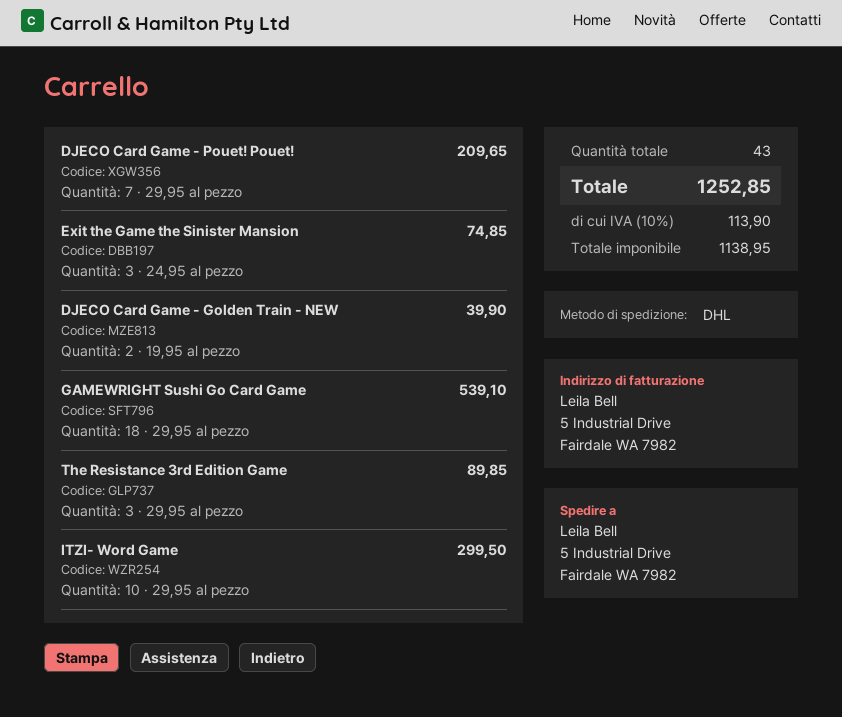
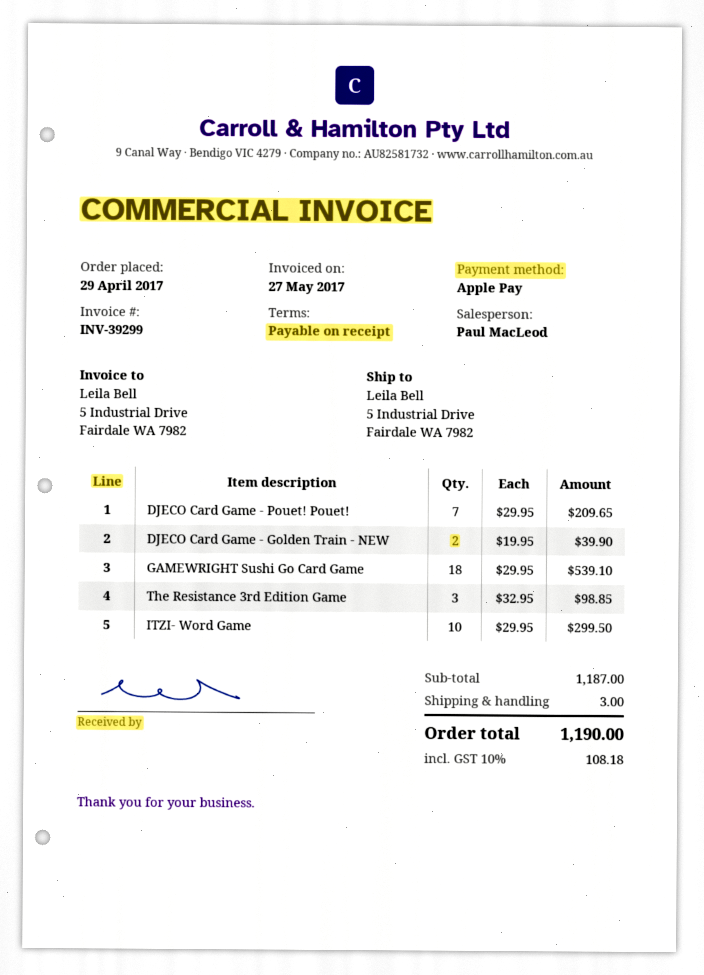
Exit the Game the Sinister Mansion: 3 x 24.95 = 74.85 -> none
The Resistance 3rd Edition Game: 3 x 29.95 = 89.85 -> 3 x 32.95 = 98.85
shipping: none -> 3.00
tax: 10% = 113.90 -> 10% = 108.18
total: 1252.85 -> 1190.00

Task objective:
Your reply should restate the data above word for word and contain no pictures.

Written reply:
Exit the Game the Sinister Mansion: 3 x 24.95 = 74.85 -> none
The Resistance 3rd Edition Game: 3 x 29.95 = 89.85 -> 3 x 32.95 = 98.85
shipping: none -> 3.00
tax: 10% = 113.90 -> 10% = 108.18
total: 1252.85 -> 1190.00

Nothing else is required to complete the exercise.